PREMIER en ligne – En Italie, certaines des activités que vous mentionnez sont essentiellement restées confinées aux murs de la maison. Par exemple, les services de garde d'enfants, de soins aux personnes âgées et handicapées ?
BETTIUS – Vous vous êtes concentré précisément sur le secteur le plus critique et, en même temps, le plus potentiellement productif. Les services de soins sont non seulement restés à la maison mais aussi sur les épaules des femmes. En partie pour des raisons économiques, en partie pour des raisons culturelles.

PREMIER en ligne – Donc, selon votre raisonnement, si nous exportions davantage ce type de service du domicile vers le marché, la productivité augmenterait-elle ?
BETTIUS - Exact. En particulier, les soins aux personnes âgées sont une opportunité incroyable en Italie. Je vais vous expliquer, avec quelques chiffres, l'ampleur du phénomène. Un rapport communautaire a calculé que, d'ici 2020 environ, il pourrait y avoir 5 millions de personnes supplémentaires en Europe nécessitant une assistance. Pour l'Italie, un de mes collègues et moi avons fait une estimation, un peu grossière, mais conforme aux prévisions démographiques : dans notre pays, les personnes âgées, avec au moins un handicap, sont vouées à monter à environ 4 millions et demi en 2050 , contre 2 700 2010 estimés pour 10. Si l'on fait le calcul et disons que, pour toutes ces personnes âgées, on assiste 2010 heures par semaine, on obtient l'estimation suivante : de 2050 à 860, 500 2050 emplois seraient créés à temps partiel ou environ 60 XNUMX à temps plein. Et j'ajoute que trois autres secteurs capables de ce type d'augmentation de l'emploi suffiraient à porter le taux d'emploi des femmes à XNUMX% en XNUMX. Ce serait suffisant.

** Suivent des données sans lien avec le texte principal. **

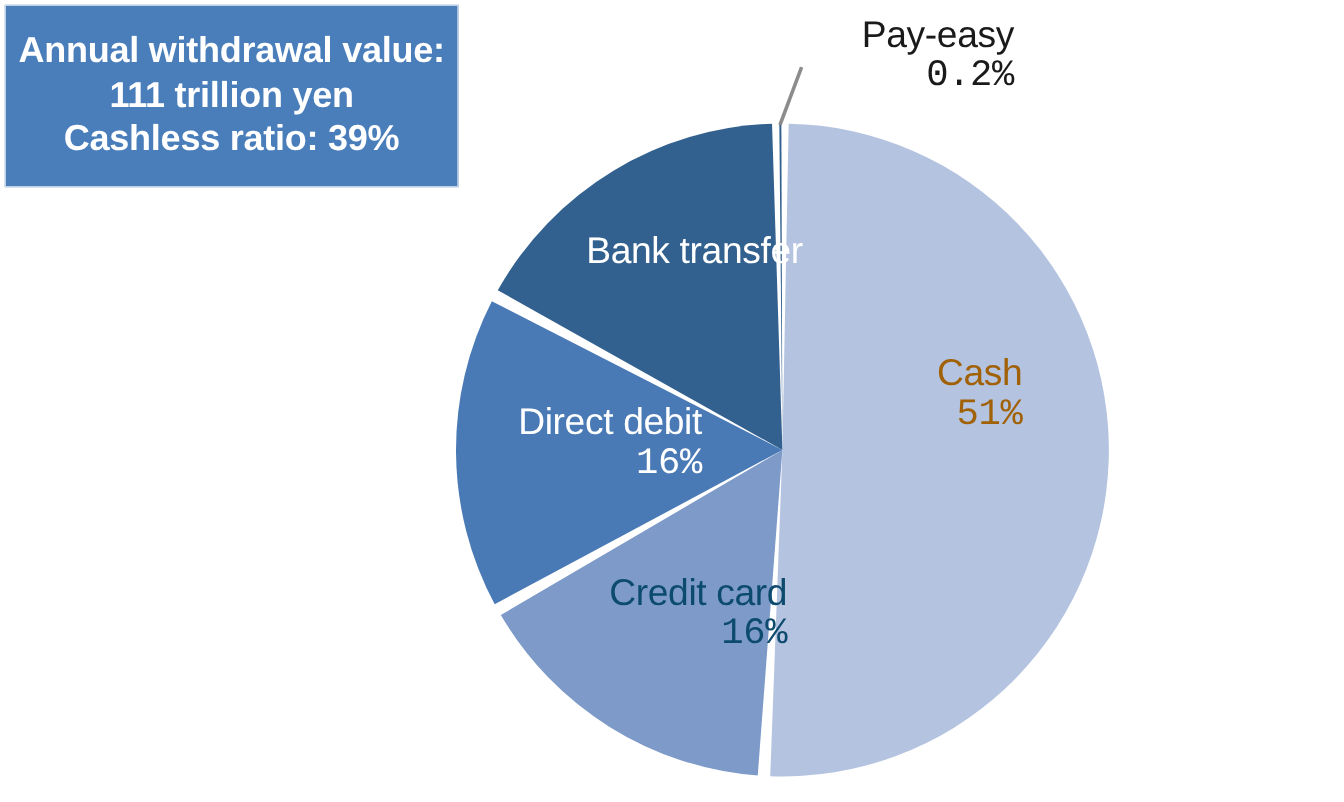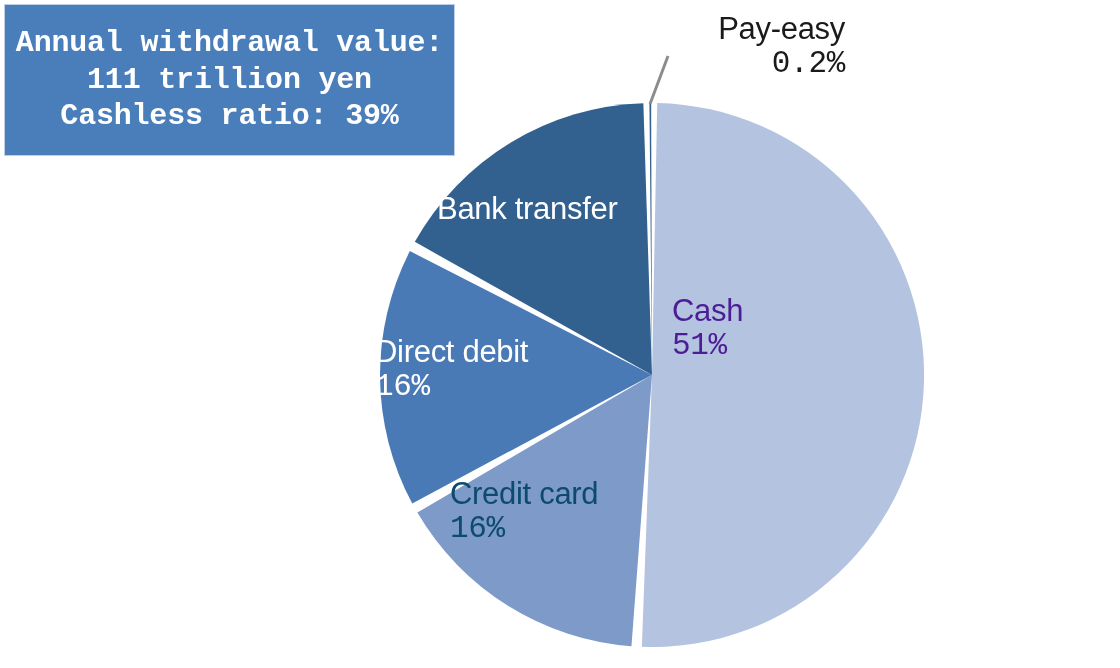--- a/index.html
+++ b/index.html
@@ -23,7 +23,7 @@
     position: absolute;
     left: 4px;
     top: 4px;
-    width: 451px;
+    width: 378px;
     height: 152px;
     background: #4A7EBB;
     border: 1px solid #bfd0e6;
@@ -33,7 +33,6 @@
     align-items: center;
     justify-content: center;
     gap: 2px;
-    font-family: Liberation Mono, monospace;
   }
   #callout .cline {
     color: #ffffff;

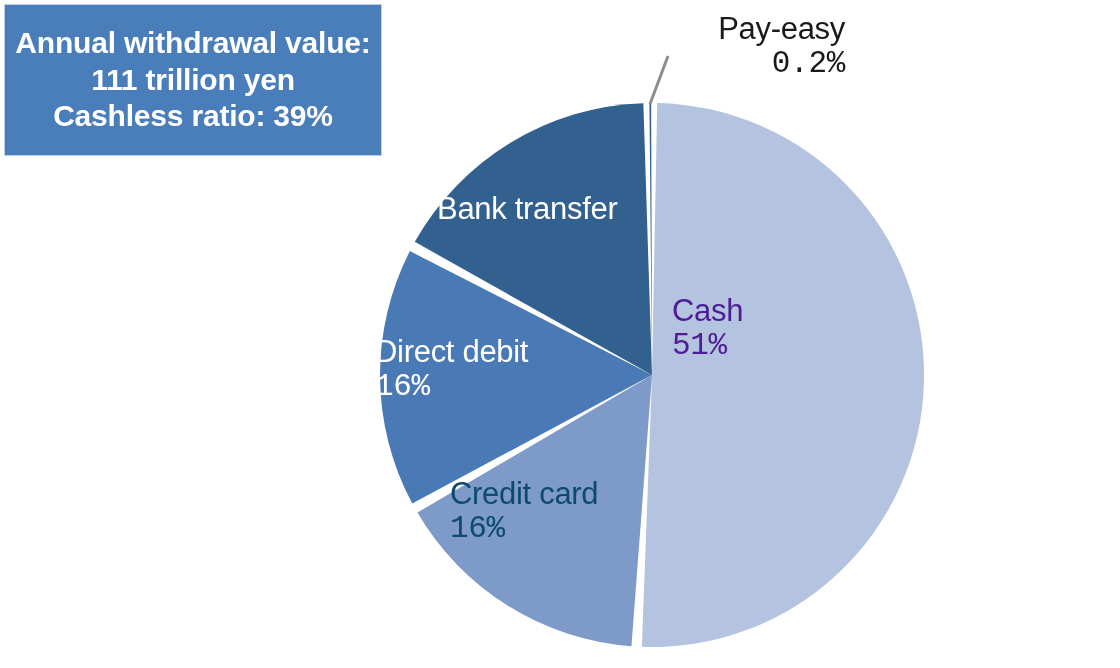--- a/index.html
+++ b/index.html
@@ -61,7 +61,7 @@
   
   .slice-label {
     position: absolute;
-    text-align: left;
+    text-align: right;
     line-height: 1.12;
     white-space: nowrap;
     font-size: 31px;

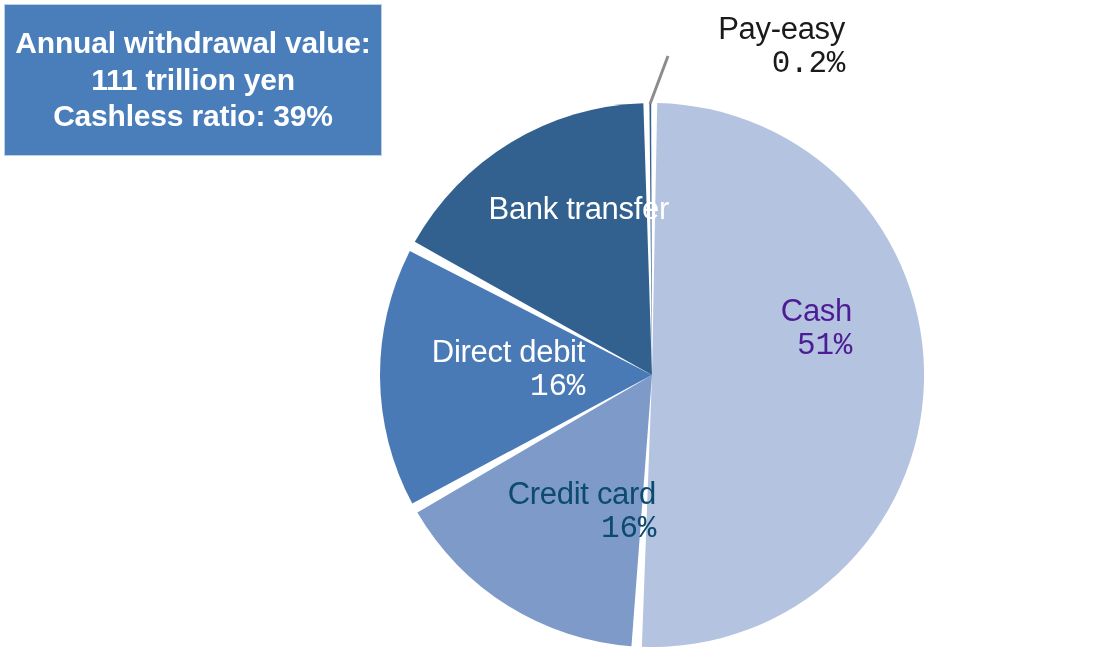--- a/index.html
+++ b/index.html
@@ -75,7 +75,7 @@
     left: 672px;
     top: 294px;
     width: 180px;
-    color: #4c1d95;
+    color: #a16207;
   }
   #label-bank {
     left: 437px;

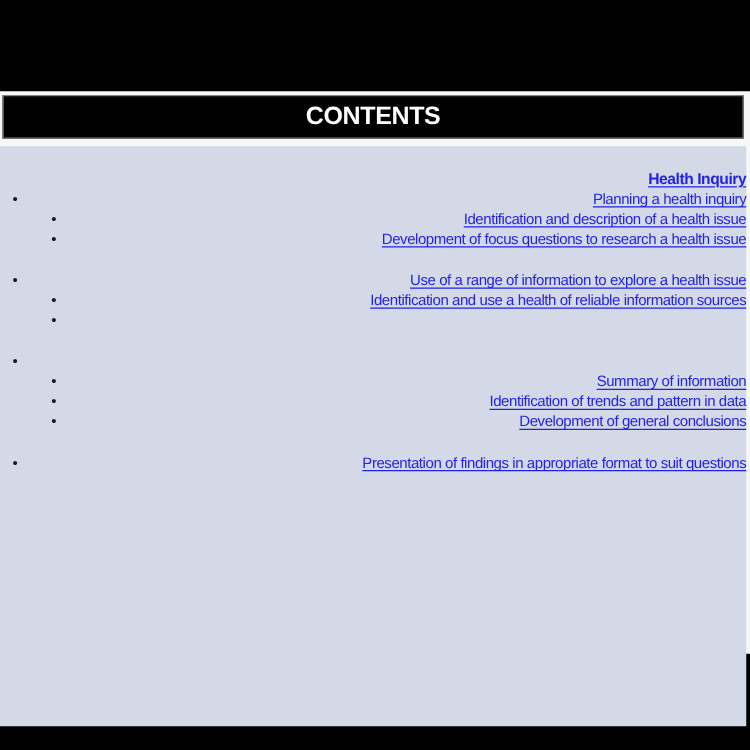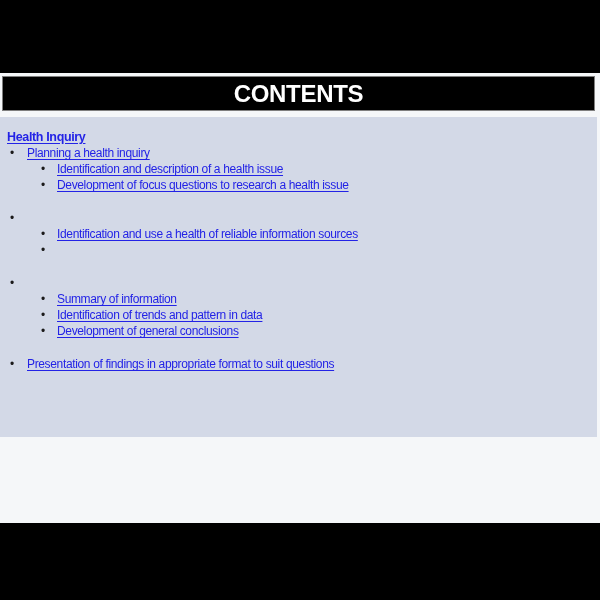--- a/index.html
+++ b/index.html
@@ -29,7 +29,7 @@
   }
   .header-title {
     color: #ffffff;
-    font-size: 24px;
+    font-size: 20px;
     font-weight: 700;
     letter-spacing: -0.3px;
   }

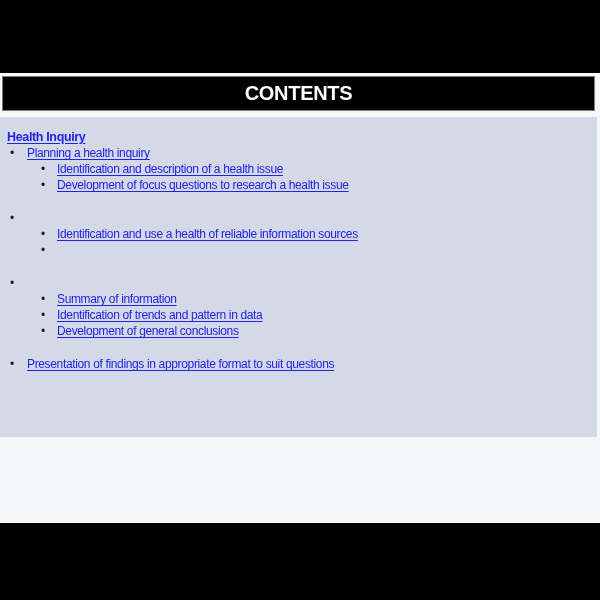--- a/index.html
+++ b/index.html
@@ -36,10 +36,11 @@
   .panel {
     position: absolute;
     top: 44px; left: 0;
-    width: 597px; height: 320px;
+    width: 597px; height: 464px;
     background: #d3d9e7;
     box-sizing: border-box;
-    padding-top: 12px;
+    padding-top: 18px;
+    text-align: right;
   }
   .row {
     position: relative;

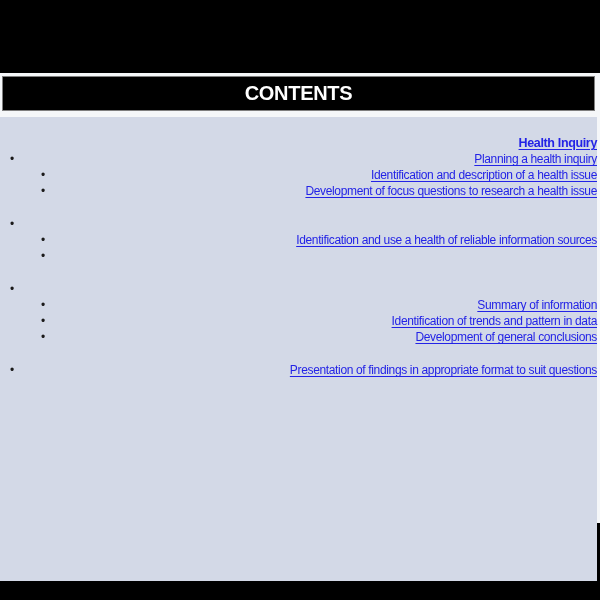--- a/index.html
+++ b/index.html
@@ -102,6 +102,7 @@
 
     <div class="row lvl1">
       <span class="bullet">•</span>
+      <a class="toclink">Use of a range of information to explore a health issue</a>
     </div>
     <div class="row lvl2">
       <span class="bullet">•</span>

PREMIER en ligne – Cela semble un peu trop facile.
BETTIUS – (EN) Le problème fondamental est qu'en Italie, nous devons comprendre que le secteur des services est un moteur d'emploi très important. Aux États-Unis, ils le savent bien. Et, en plus d'être pertinent, c'est un secteur qui tire facilement (de par sa nature) l'emploi des femmes. Transformons nos faiblesses en opportunités et commençons à parler davantage de certains secteurs, comme les soins aux personnes âgées, qui doivent nécessairement se traduire en politiques industrielles.